[Excerpts from a dataset]
■ ■ ■ ■ ■
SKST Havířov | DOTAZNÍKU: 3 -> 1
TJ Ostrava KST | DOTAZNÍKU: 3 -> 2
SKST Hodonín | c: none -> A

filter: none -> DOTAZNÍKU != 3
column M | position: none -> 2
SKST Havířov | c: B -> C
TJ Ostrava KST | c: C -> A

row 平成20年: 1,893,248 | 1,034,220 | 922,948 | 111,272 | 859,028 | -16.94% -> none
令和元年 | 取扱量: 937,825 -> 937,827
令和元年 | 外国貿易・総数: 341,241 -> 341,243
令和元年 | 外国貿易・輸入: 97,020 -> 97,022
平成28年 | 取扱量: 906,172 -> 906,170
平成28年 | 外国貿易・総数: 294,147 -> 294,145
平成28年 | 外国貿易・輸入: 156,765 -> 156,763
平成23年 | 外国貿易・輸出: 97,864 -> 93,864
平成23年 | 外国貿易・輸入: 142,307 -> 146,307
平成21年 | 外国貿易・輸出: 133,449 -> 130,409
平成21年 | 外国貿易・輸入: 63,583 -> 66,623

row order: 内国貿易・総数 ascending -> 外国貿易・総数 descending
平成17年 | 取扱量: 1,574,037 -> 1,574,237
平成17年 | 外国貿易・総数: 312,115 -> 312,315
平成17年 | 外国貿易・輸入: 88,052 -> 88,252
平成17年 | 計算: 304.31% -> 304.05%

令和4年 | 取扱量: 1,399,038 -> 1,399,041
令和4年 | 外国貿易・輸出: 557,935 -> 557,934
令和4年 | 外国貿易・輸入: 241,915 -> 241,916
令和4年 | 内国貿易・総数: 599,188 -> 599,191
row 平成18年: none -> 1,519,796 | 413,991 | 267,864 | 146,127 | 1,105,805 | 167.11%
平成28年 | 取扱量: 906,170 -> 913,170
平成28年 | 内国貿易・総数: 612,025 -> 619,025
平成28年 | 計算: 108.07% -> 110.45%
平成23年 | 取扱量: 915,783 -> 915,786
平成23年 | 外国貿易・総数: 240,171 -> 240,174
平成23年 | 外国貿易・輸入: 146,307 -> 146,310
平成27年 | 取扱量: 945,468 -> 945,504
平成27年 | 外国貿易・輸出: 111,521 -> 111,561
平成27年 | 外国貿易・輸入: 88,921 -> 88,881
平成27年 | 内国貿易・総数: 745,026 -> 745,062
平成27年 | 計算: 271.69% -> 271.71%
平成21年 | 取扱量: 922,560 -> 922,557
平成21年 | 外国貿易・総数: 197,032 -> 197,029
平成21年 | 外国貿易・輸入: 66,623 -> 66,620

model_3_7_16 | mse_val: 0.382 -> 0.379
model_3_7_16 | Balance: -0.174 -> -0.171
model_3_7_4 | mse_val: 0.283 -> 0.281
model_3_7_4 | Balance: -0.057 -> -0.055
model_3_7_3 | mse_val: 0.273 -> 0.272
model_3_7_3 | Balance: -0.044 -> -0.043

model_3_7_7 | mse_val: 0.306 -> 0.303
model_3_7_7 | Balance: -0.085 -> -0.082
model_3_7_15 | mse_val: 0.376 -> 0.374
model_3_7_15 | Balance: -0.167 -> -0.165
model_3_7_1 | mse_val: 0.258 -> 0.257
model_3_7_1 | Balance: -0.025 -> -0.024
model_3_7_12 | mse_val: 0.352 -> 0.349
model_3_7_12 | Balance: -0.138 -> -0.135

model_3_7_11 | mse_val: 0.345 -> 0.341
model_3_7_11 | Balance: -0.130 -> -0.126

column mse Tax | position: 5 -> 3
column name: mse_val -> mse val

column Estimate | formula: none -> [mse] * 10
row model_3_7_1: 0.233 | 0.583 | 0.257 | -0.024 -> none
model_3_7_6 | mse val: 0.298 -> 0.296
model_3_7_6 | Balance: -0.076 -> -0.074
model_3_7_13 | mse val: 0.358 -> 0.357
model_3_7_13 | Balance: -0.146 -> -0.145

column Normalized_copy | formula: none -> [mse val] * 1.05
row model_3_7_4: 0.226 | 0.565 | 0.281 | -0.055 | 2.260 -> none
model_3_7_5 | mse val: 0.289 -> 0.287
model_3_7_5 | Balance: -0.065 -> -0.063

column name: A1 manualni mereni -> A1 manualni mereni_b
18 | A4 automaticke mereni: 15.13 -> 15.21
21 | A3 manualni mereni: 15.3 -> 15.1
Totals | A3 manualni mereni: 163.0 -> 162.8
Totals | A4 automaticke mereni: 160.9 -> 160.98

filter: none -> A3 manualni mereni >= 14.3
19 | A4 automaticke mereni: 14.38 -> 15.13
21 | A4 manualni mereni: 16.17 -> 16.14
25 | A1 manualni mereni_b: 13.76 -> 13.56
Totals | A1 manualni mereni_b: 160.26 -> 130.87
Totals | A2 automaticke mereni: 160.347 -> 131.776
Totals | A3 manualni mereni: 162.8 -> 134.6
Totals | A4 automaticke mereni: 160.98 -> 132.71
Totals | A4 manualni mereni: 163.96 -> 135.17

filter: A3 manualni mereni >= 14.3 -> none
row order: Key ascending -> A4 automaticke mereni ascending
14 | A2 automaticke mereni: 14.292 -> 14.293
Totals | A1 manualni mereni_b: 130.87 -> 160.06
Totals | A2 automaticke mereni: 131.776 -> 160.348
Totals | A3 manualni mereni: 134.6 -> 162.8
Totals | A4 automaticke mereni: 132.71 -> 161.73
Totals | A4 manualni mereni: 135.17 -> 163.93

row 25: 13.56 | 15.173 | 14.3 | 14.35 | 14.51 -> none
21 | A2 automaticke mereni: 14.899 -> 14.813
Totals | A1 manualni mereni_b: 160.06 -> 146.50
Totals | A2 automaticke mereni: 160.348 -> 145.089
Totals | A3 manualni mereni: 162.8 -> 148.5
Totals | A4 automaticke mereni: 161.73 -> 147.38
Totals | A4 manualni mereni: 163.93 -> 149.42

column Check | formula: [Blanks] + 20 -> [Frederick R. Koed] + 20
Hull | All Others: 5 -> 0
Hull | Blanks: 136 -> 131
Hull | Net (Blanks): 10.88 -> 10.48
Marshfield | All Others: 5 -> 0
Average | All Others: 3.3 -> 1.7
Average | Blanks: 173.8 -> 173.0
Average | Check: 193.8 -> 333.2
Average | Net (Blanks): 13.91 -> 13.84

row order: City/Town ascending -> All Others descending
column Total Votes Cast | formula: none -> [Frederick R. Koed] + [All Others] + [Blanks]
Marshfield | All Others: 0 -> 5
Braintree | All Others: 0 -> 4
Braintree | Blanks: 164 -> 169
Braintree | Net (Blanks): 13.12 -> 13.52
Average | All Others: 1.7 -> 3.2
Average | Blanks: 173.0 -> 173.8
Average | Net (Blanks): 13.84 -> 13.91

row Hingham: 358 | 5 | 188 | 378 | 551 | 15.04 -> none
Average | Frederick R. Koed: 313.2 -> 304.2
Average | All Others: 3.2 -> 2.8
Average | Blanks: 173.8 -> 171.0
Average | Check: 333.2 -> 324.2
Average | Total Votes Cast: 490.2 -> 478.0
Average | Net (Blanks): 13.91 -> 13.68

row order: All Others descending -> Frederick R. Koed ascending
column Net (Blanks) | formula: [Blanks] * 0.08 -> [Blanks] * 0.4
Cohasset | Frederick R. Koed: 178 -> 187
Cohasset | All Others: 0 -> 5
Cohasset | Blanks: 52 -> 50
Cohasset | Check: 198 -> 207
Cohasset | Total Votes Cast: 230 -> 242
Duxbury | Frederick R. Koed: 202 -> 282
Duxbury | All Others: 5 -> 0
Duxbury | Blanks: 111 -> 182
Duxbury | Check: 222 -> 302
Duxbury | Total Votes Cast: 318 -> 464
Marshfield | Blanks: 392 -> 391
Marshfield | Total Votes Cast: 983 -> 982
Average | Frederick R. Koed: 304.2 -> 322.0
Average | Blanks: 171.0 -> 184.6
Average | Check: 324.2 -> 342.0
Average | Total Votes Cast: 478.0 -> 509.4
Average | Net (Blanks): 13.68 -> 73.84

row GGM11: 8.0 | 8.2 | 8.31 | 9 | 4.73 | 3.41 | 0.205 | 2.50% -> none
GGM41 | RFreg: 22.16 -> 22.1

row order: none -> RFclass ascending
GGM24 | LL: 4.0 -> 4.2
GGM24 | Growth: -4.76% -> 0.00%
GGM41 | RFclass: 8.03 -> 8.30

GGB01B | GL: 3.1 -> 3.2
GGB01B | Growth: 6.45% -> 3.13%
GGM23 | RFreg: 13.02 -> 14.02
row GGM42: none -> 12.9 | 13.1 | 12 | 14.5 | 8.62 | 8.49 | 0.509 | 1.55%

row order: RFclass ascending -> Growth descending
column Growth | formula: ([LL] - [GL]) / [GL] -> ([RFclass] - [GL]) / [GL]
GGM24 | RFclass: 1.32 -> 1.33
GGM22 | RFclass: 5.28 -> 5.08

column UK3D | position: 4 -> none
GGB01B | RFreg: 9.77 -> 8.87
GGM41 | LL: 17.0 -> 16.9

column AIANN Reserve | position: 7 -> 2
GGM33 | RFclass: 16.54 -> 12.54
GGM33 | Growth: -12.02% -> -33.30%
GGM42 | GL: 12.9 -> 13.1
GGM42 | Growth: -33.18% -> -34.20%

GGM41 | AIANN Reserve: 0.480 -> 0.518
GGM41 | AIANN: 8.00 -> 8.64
■ ■ ■ ■ ■
### Task item
Output exactly what runs from the line with "column Net (Blanks)" to the final line above, both lines included, and nothing else.

### Written solution
column Net (Blanks) | formula: [Blanks] * 0.08 -> [Blanks] * 0.4
Cohasset | Frederick R. Koed: 178 -> 187
Cohasset | All Others: 0 -> 5
Cohasset | Blanks: 52 -> 50
Cohasset | Check: 198 -> 207
Cohasset | Total Votes Cast: 230 -> 242
Duxbury | Frederick R. Koed: 202 -> 282
Duxbury | All Others: 5 -> 0
Duxbury | Blanks: 111 -> 182
Duxbury | Check: 222 -> 302
Duxbury | Total Votes Cast: 318 -> 464
Marshfield | Blanks: 392 -> 391
Marshfield | Total Votes Cast: 983 -> 982
Average | Frederick R. Koed: 304.2 -> 322.0
Average | Blanks: 171.0 -> 184.6
Average | Check: 324.2 -> 342.0
Average | Total Votes Cast: 478.0 -> 509.4
Average | Net (Blanks): 13.68 -> 73.84

row GGM11: 8.0 | 8.2 | 8.31 | 9 | 4.73 | 3.41 | 0.205 | 2.50% -> none
GGM41 | RFreg: 22.16 -> 22.1

row order: none -> RFclass ascending
GGM24 | LL: 4.0 -> 4.2
GGM24 | Growth: -4.76% -> 0.00%
GGM41 | RFclass: 8.03 -> 8.30

GGB01B | GL: 3.1 -> 3.2
GGB01B | Growth: 6.45% -> 3.13%
GGM23 | RFreg: 13.02 -> 14.02
row GGM42: none -> 12.9 | 13.1 | 12 | 14.5 | 8.62 | 8.49 | 0.509 | 1.55%

row order: RFclass ascending -> Growth descending
column Growth | formula: ([LL] - [GL]) / [GL] -> ([RFclass] - [GL]) / [GL]
GGM24 | RFclass: 1.32 -> 1.33
GGM22 | RFclass: 5.28 -> 5.08

column UK3D | position: 4 -> none
GGB01B | RFreg: 9.77 -> 8.87
GGM41 | LL: 17.0 -> 16.9

column AIANN Reserve | position: 7 -> 2
GGM33 | RFclass: 16.54 -> 12.54
GGM33 | Growth: -12.02% -> -33.30%
GGM42 | GL: 12.9 -> 13.1
GGM42 | Growth: -33.18% -> -34.20%

GGM41 | AIANN Reserve: 0.480 -> 0.518
GGM41 | AIANN: 8.00 -> 8.64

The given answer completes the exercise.